#### Description of the task
Return each line of the listing that follows in which the string "data" can be found.
========================
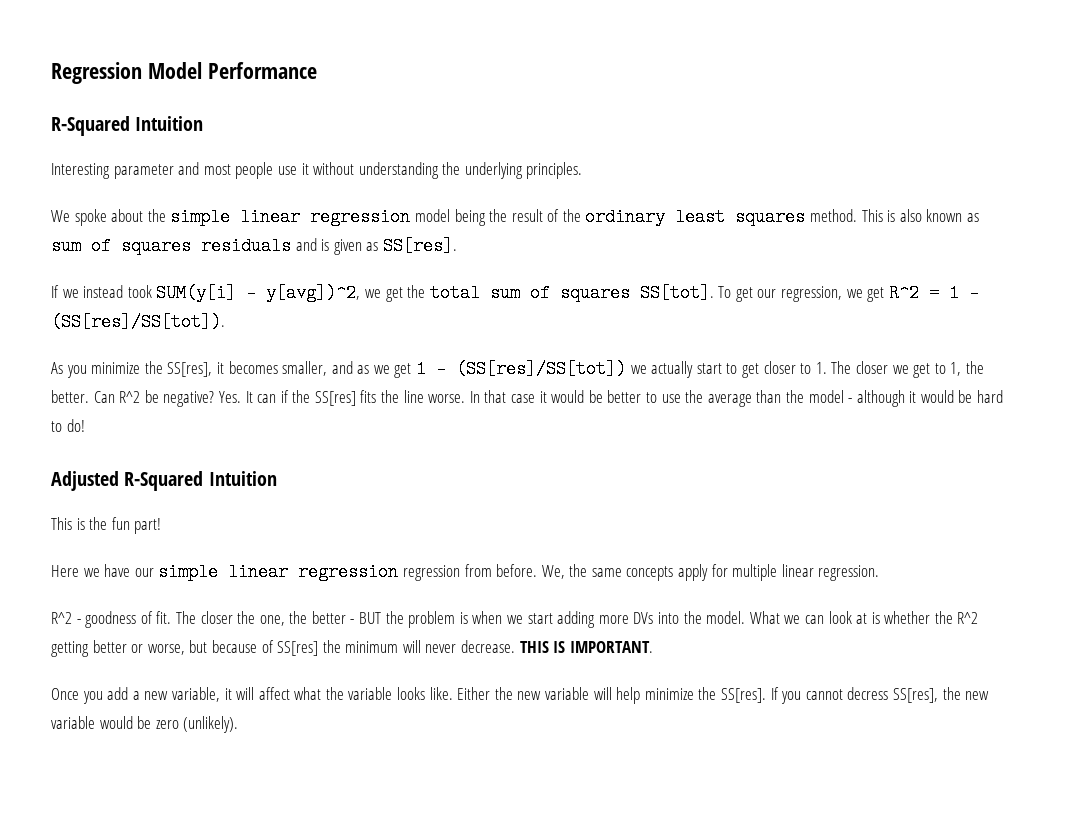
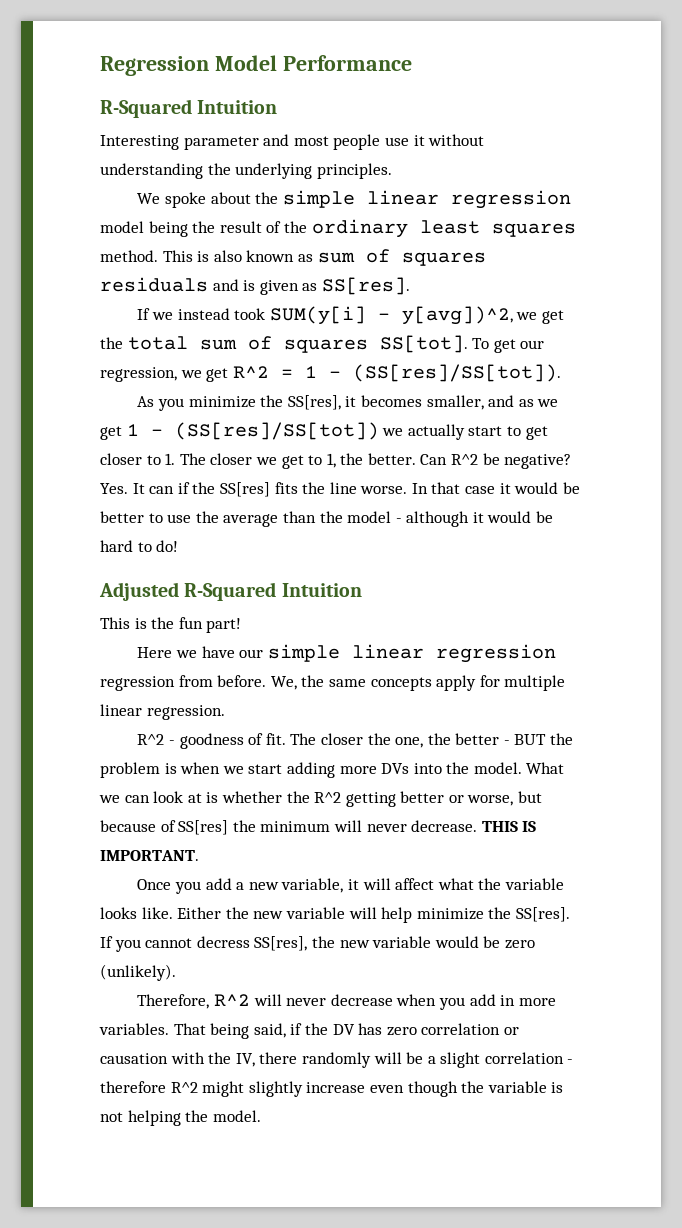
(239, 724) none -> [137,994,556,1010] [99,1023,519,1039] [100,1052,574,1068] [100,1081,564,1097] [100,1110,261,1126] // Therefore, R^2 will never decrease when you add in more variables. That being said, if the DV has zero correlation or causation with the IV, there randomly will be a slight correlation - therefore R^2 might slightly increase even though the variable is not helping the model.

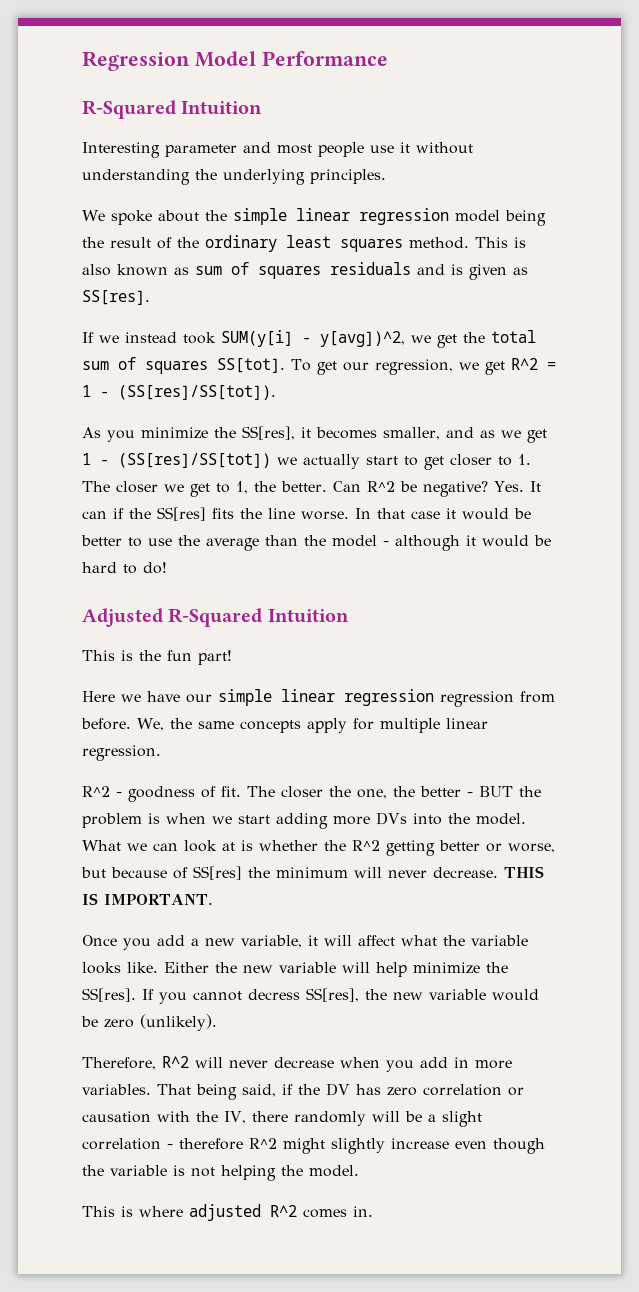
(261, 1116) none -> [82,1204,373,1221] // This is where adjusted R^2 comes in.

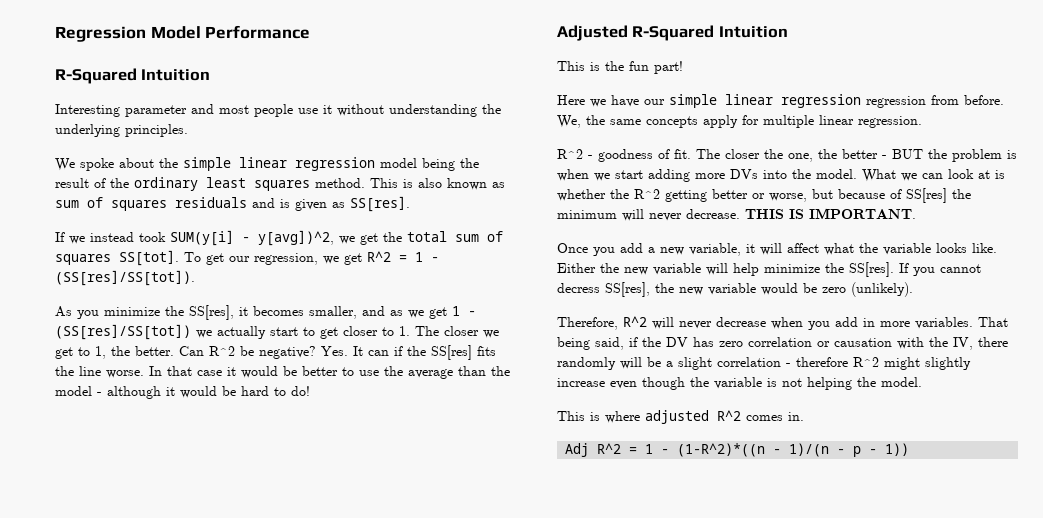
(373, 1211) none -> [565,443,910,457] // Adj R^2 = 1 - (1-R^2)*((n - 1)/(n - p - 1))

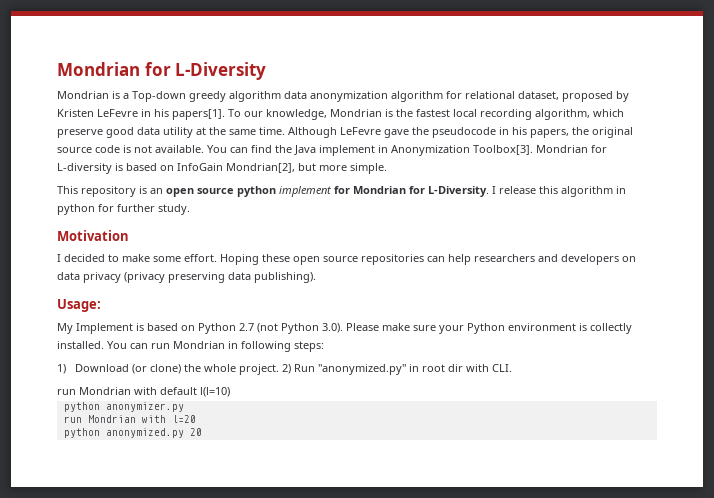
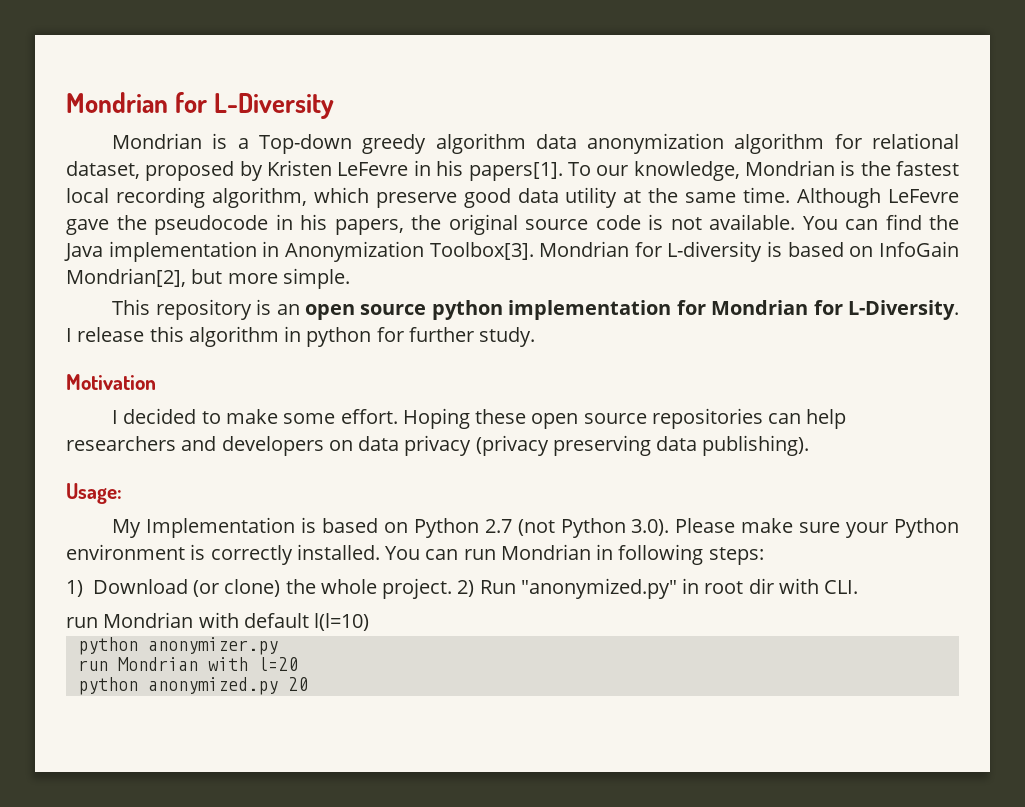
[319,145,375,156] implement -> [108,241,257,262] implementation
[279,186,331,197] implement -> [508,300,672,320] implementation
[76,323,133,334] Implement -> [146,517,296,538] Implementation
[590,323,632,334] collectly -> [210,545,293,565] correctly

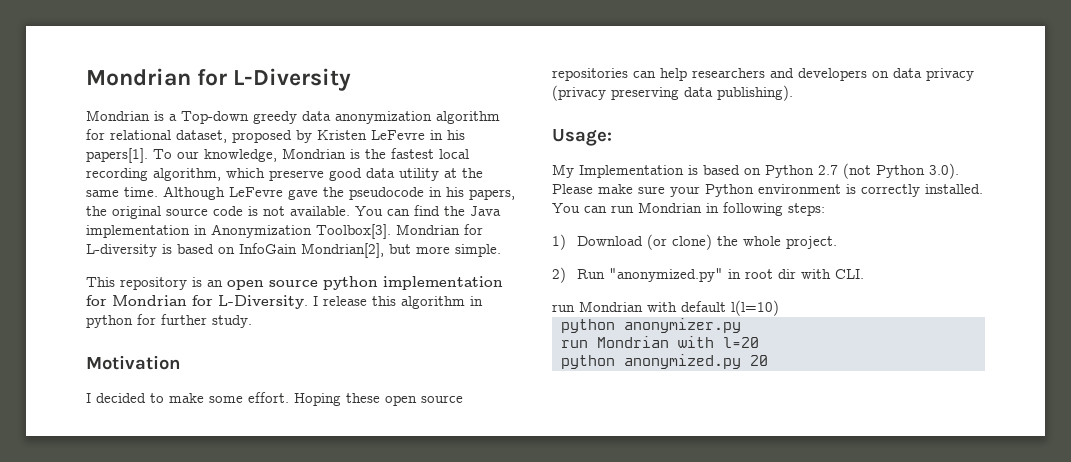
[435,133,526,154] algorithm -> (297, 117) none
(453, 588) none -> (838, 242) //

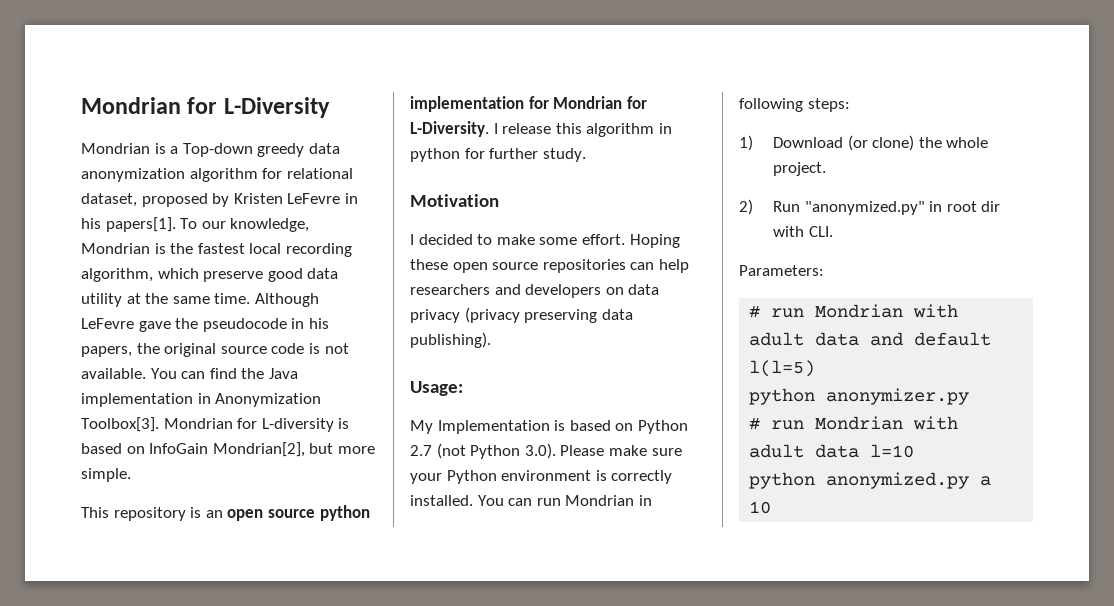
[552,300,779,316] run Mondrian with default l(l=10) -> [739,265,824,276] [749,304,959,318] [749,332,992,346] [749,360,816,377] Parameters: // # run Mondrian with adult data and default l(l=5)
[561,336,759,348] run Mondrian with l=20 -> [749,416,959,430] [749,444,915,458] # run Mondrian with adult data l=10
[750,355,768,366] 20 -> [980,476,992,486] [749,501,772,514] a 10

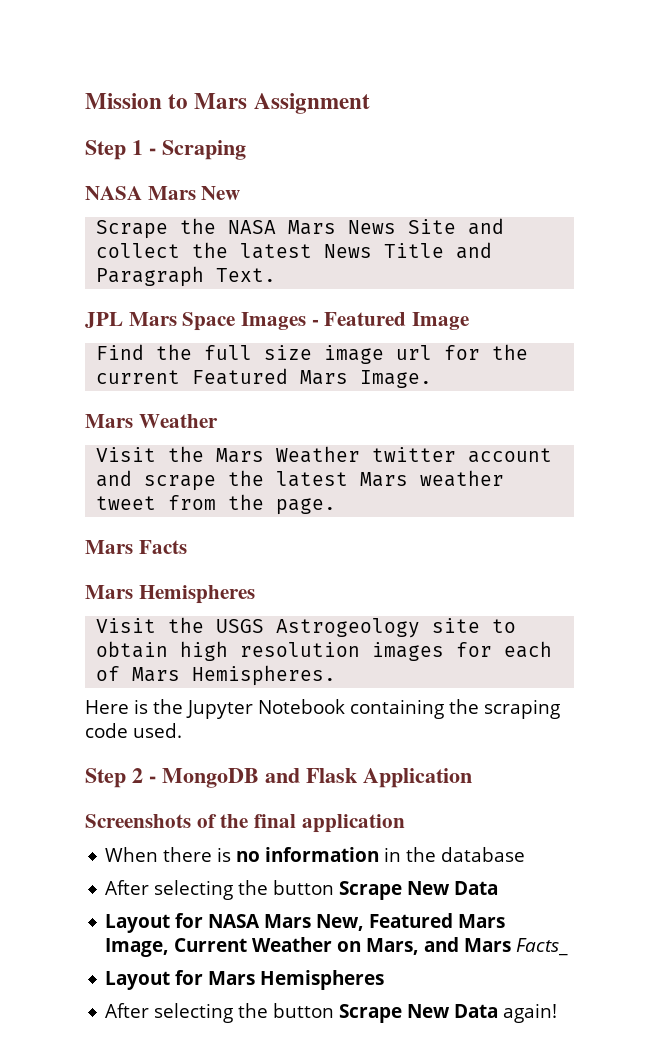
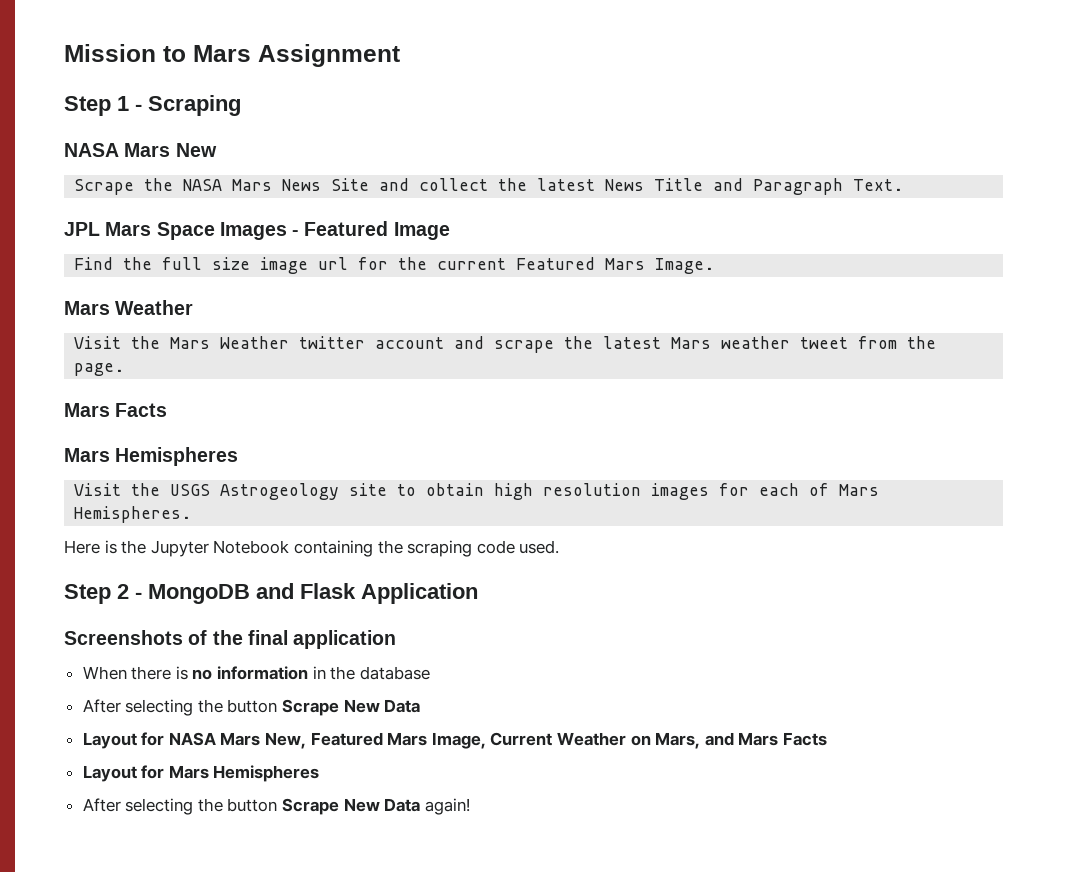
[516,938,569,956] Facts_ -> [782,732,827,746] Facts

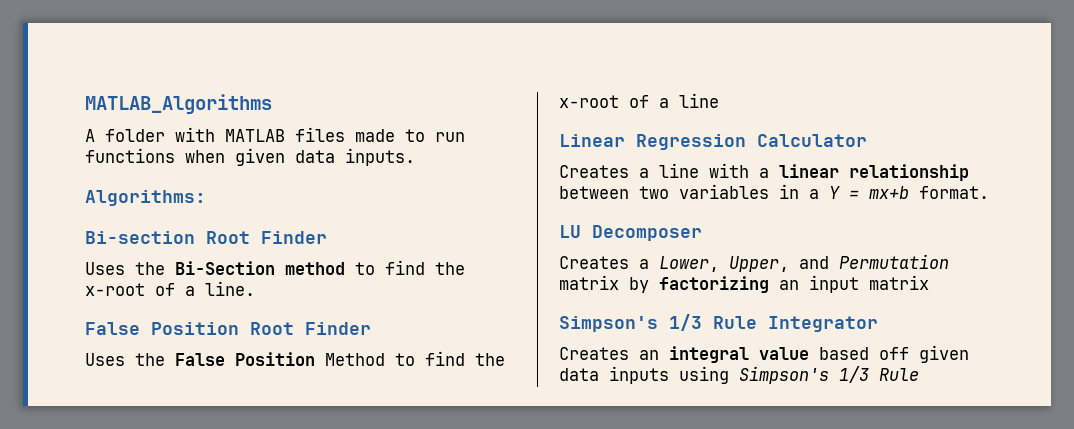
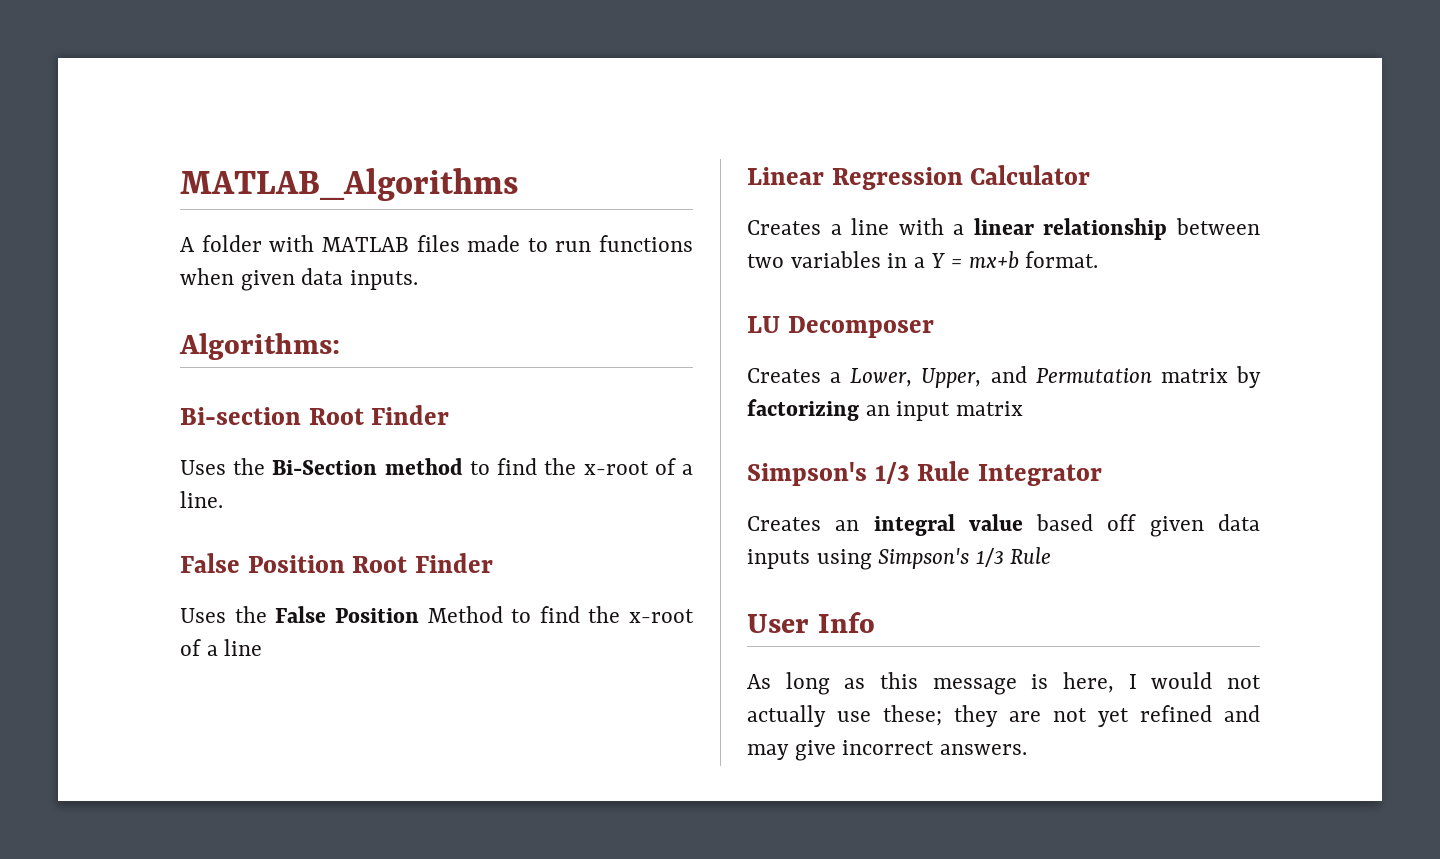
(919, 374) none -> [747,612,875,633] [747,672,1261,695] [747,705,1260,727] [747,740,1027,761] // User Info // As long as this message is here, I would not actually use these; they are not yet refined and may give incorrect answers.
========================
#### Written response
[552,300,779,316] run Mondrian with default l(l=10) -> [739,265,824,276] [749,304,959,318] [749,332,992,346] [749,360,816,377] Parameters: // # run Mondrian with adult data and default l(l=5)
[561,336,759,348] run Mondrian with l=20 -> [749,416,959,430] [749,444,915,458] # run Mondrian with adult data l=10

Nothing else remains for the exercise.